News, Views & Insights

Driving CUDA over the Grid

July 14, 2011

Jon McLoone, Director, Technical Communication & Strategy

There are two great principles to Mathematica‘s parallel computing design. The first is that most of the messy plumbing that puts people off grid computing is automated (messaging, process coordination, resource sharing, fail-recovery, etc.). The second is that anything that can be done in Mathematica can be done in parallel.

Driving CUDA over the grid

With this week’s release of gridMathematica 8, which adds the 500+ new features of Mathematica 8 into the shared grid engine, one nice example brings together both ideas—and that is driving CUDA hardware, in parallel, over the grid.

The use of GPU cards for technical computing is a hot topic at the moment, with the promise of cheap computing power. But the problem for both CUDA and OpenCL has been that they are relatively hard to program; they are well within the abilities of an expert programmer, but many of Mathematica‘s users are principally scientists or engineers, not programmers.

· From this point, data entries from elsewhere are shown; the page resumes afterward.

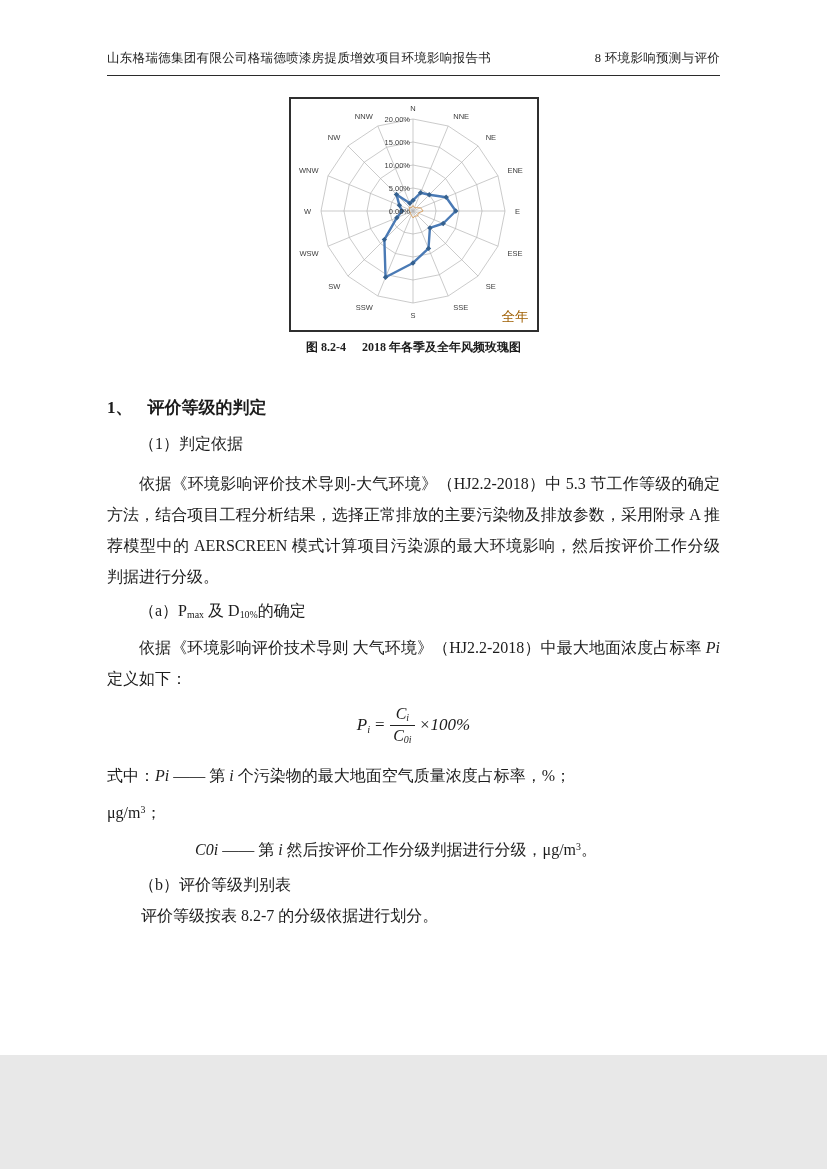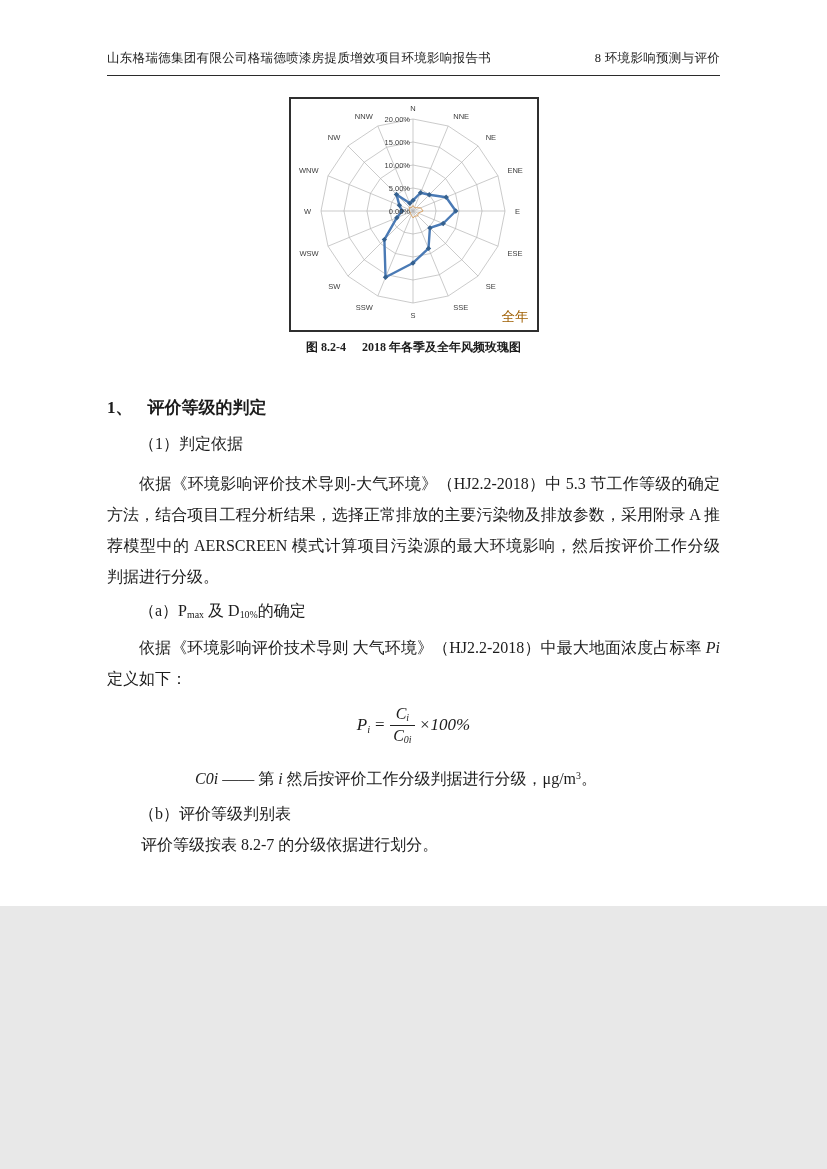--- a/index.html
+++ b/index.html
@@ -5,7 +5,7 @@
   * { margin:0; padding:0; box-sizing:border-box; }
   html,body { background:#e8e8e8; }
   .page {
-    position:relative; width:827px; height:906px; margin:0 auto;
+    position:relative; width:827px; height:1055px; margin:0 auto;
     background:#ffffff; color:#1c1c1c;
     font-family:"Liberation Serif","DejaVu Serif",serif;
     overflow:hidden;

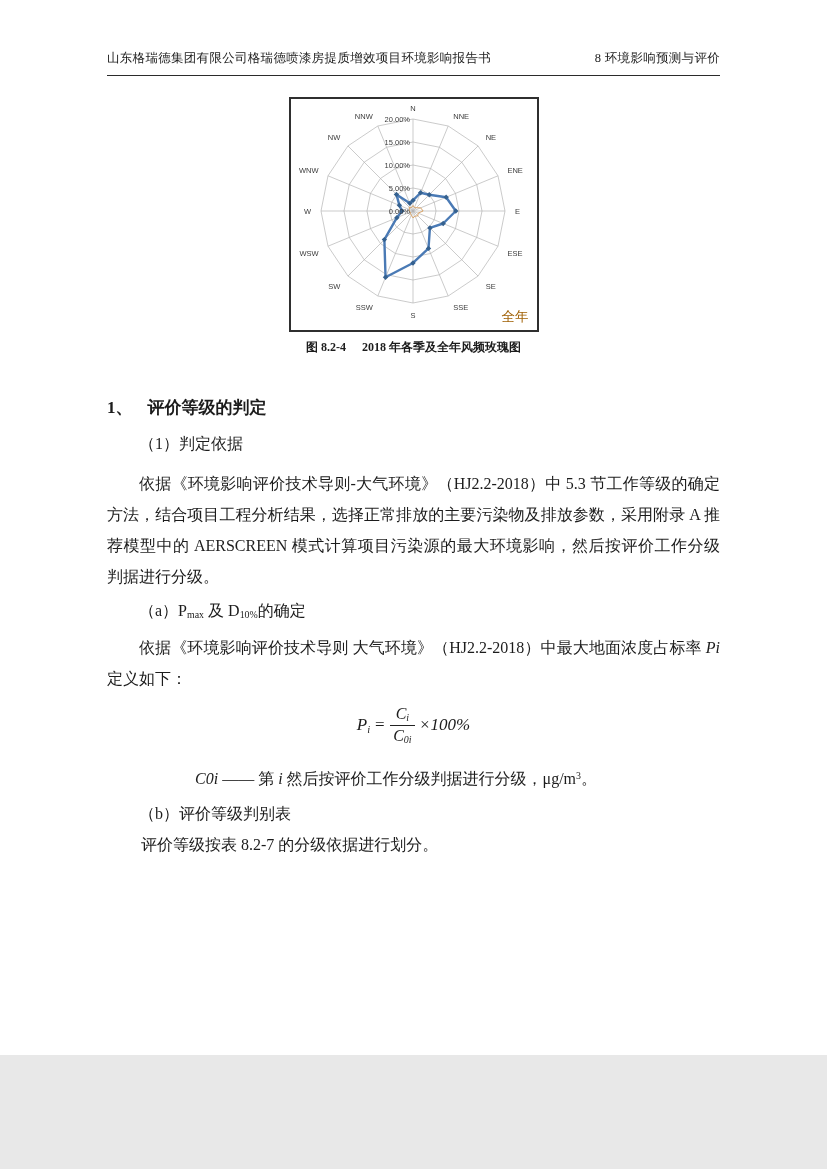--- a/index.html
+++ b/index.html
@@ -173,6 +173,7 @@
     </div>
 
     <div class="where">
+      <p><span>式中：</span><span class="it">Pi</span><span> —— 第 </span><span class="it">i</span><span> 个污染物的最大地面空气质量浓度占标率，%；</span></p>
       <p class="w-hang"><span class="it">C0i</span><span> —— 第 </span><span class="it">i</span><span> 然后按评价工作分级判据进行分级，μg/m</span><span class="sup">3</span><span>。</span></p>
     </div>
 

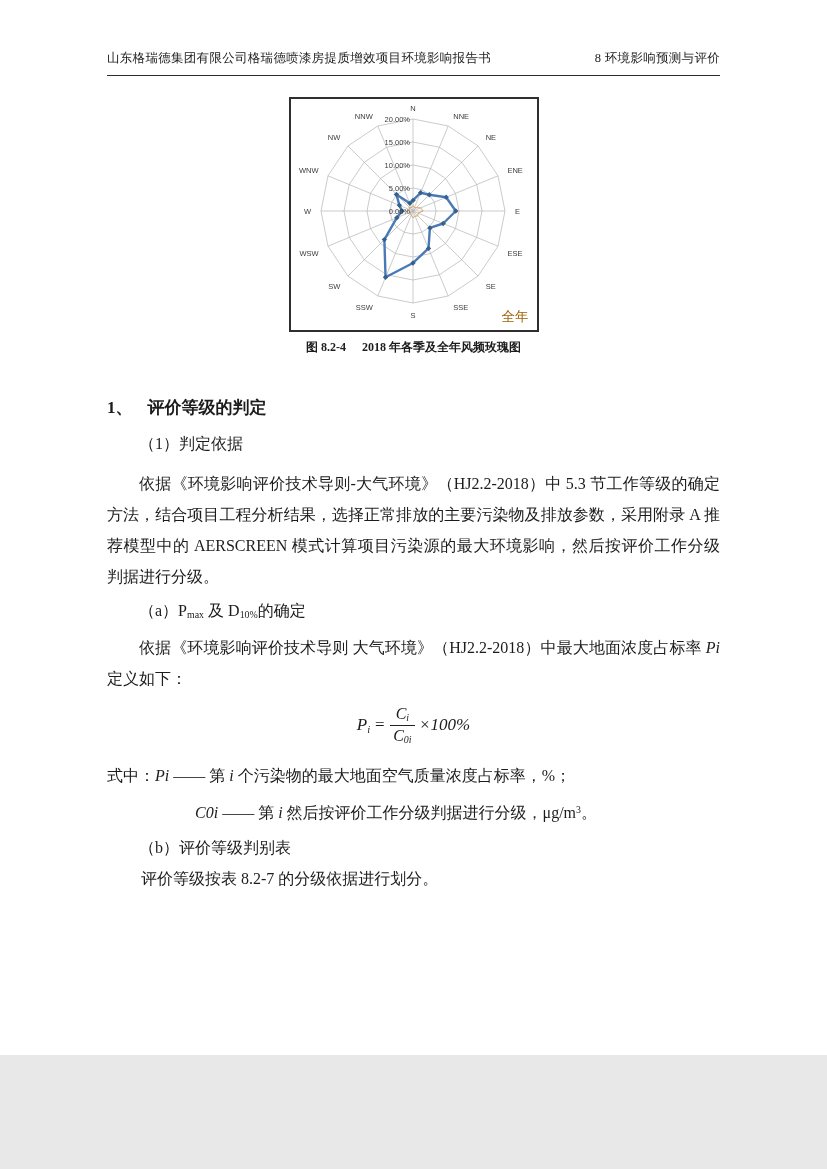--- a/index.html
+++ b/index.html
@@ -174,6 +174,7 @@
 
     <div class="where">
       <p><span>式中：</span><span class="it">Pi</span><span> —— 第 </span><span class="it">i</span><span> 个污染物的最大地面空气质量浓度占标率，%；</span></p>
+      <p><span>μg/m</span><span class="sup">3</span><span>；</span></p>
       <p class="w-hang"><span class="it">C0i</span><span> —— 第 </span><span class="it">i</span><span> 然后按评价工作分级判据进行分级，μg/m</span><span class="sup">3</span><span>。</span></p>
     </div>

Mathematica 8 introduced a much improved workflow for controlling GPU cards by automating as much of the communication, control, and memory managements as possible (as detailed in this white paper Heterogeneous Computing in Mathematica 8). Exactly the principles we previously applied to CPU-based parallel computing.

So now we have a system that can automatically run any code in parallel, including code that automatically manages GPU hardware. And with the release of gridMathematica 8, we can automatically distribute those tasks over remote hardware. Here is how easy it can be.

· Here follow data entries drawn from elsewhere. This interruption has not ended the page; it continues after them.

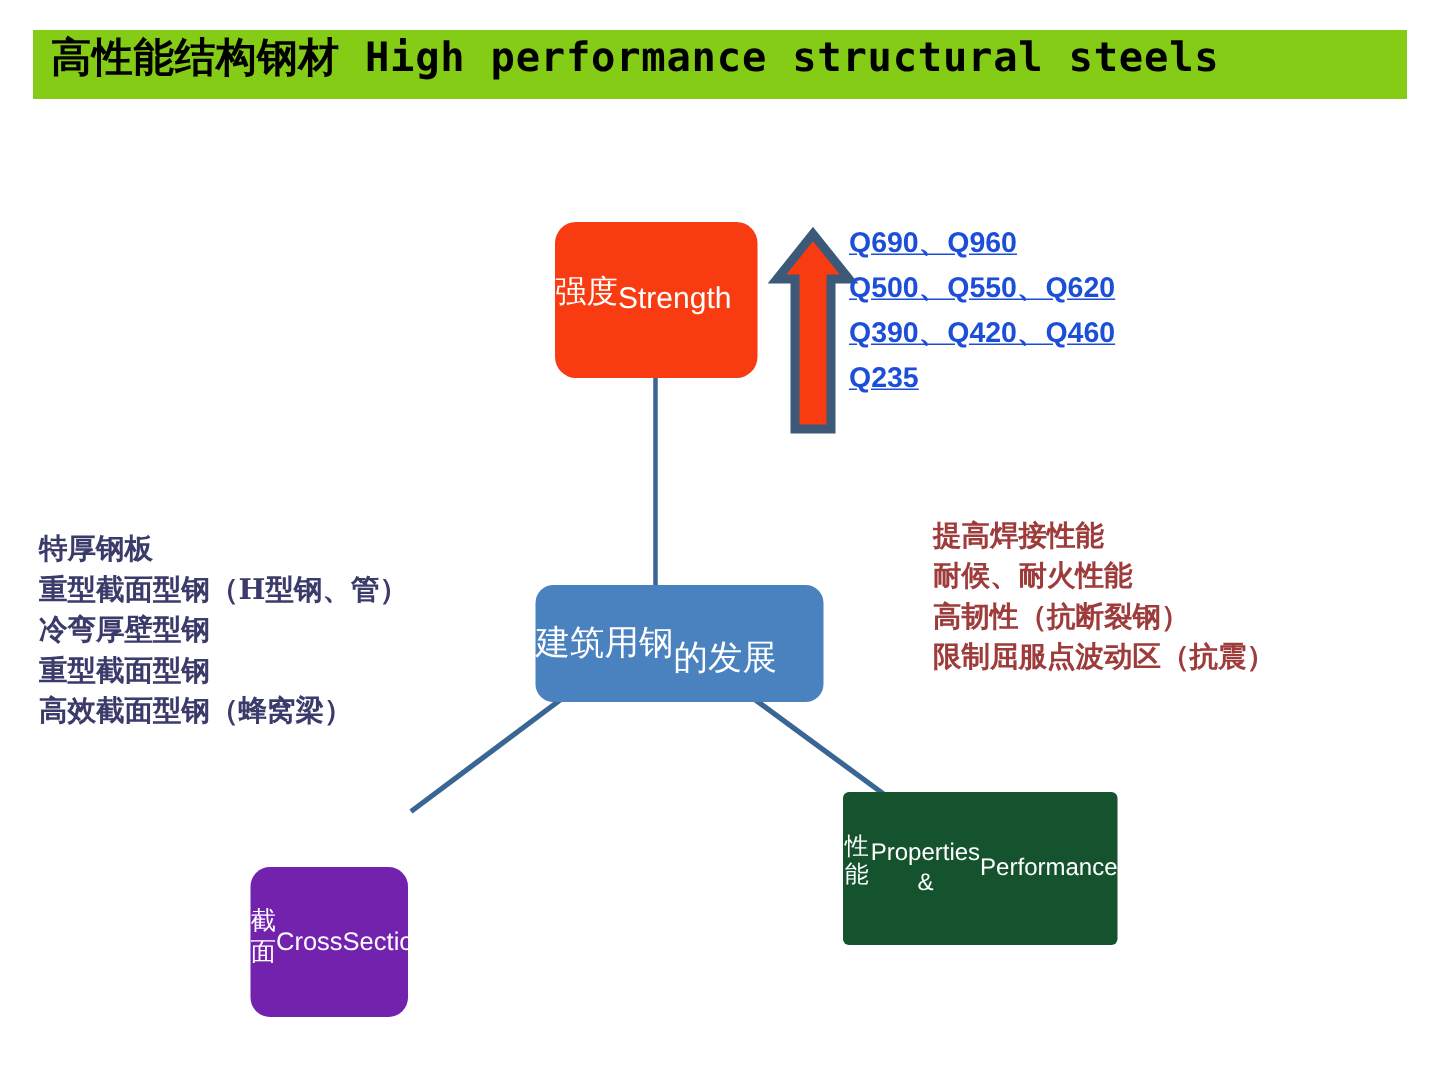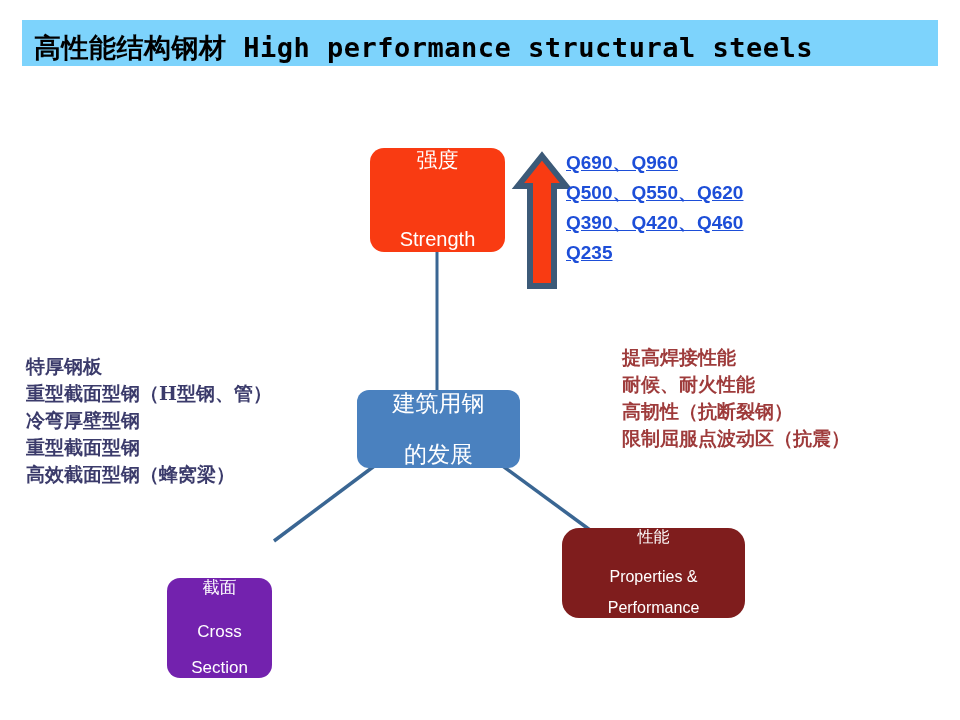--- a/index.html
+++ b/index.html
@@ -27,9 +27,9 @@
     top: 20px;
     width: 916px;
     height: 46px;
-    background: #7dd3fc;
+    background: #84cc16;
     display: flex;
-    align-items: flex-end;
+    align-items: flex-start;
     box-sizing: border-box;
     padding-left: 12px;
   }

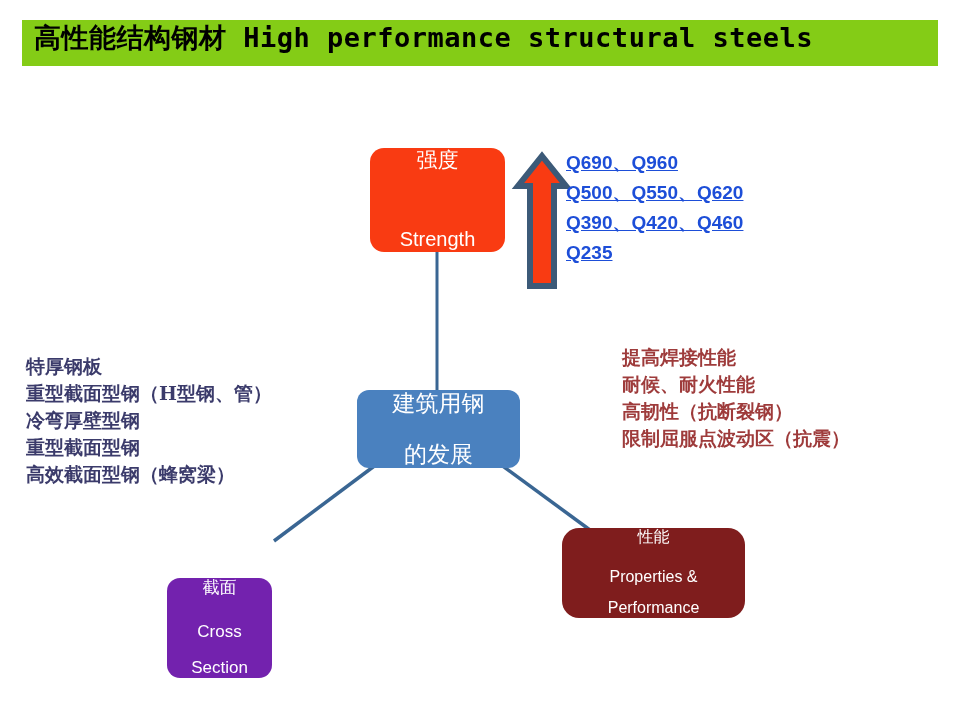--- a/index.html
+++ b/index.html
@@ -56,9 +56,9 @@
     position: absolute;
     box-sizing: border-box;
     display: flex;
-    flex-direction: column;
+    flex-direction: row;
     align-items: center;
-    justify-content: space-between;
+    justify-content: flex-start;
     color: #ffffff;
     text-align: center;
     line-height: 1.18;

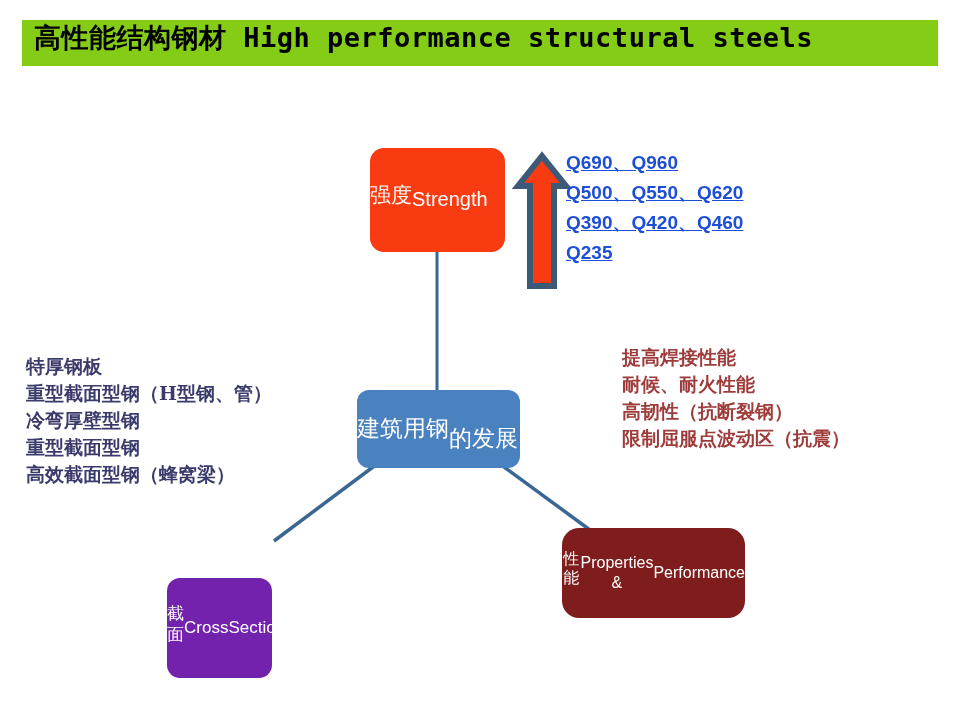--- a/index.html
+++ b/index.html
@@ -84,7 +84,7 @@
   #node-center {
     left: 357px;
     top: 390px;
-    width: 163px;
+    width: 192px;
     height: 78px;
     background: #4a81bf;
     border-radius: 12px;

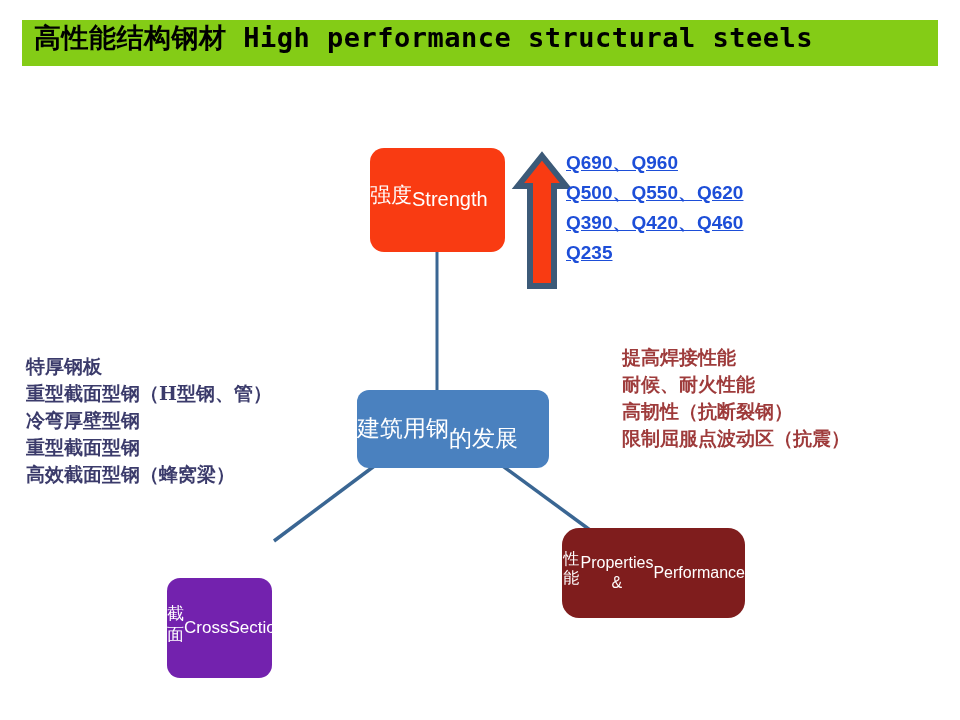--- a/index.html
+++ b/index.html
@@ -108,9 +108,9 @@
     left: 562px;
     top: 528px;
     width: 183px;
-    height: 90px;
-    background: #7f1d1d;
-    border-radius: 17px;
+    height: 102px;
+    background: #14532d;
+    border-radius: 4px;
   }
   #node-properties .cn { font-size: 16px; margin-bottom: 8px; }
   #node-properties .en { font-size: 16px; line-height: 1.22; }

Imagine that my organization has just purchased 50 regular PCs, each with a single 512 core GPU on board and each connected somewhere on my network. I want to evaluate a financial instrument a half a million times and I want it to be fast, so I want to use all of those 25,000 cores. (Note that this trivial example is only meant as an illustration.)

Step 1: Call my system administrator and ask for permission to use the hardware, and also ask that he installs gridMathematica and Wolfram Lightweight Grid Manager on the cluster. I will only need to do this once (if I have a good system administrator!).

Step 2: Tell my normal Mathematica installation to use this cluster when it is given parallel tasks. It takes three clicks and typing the number of kernels I want from each machine. If that sounds hard, watch a screencast I made doing just that. I will only need to do this once.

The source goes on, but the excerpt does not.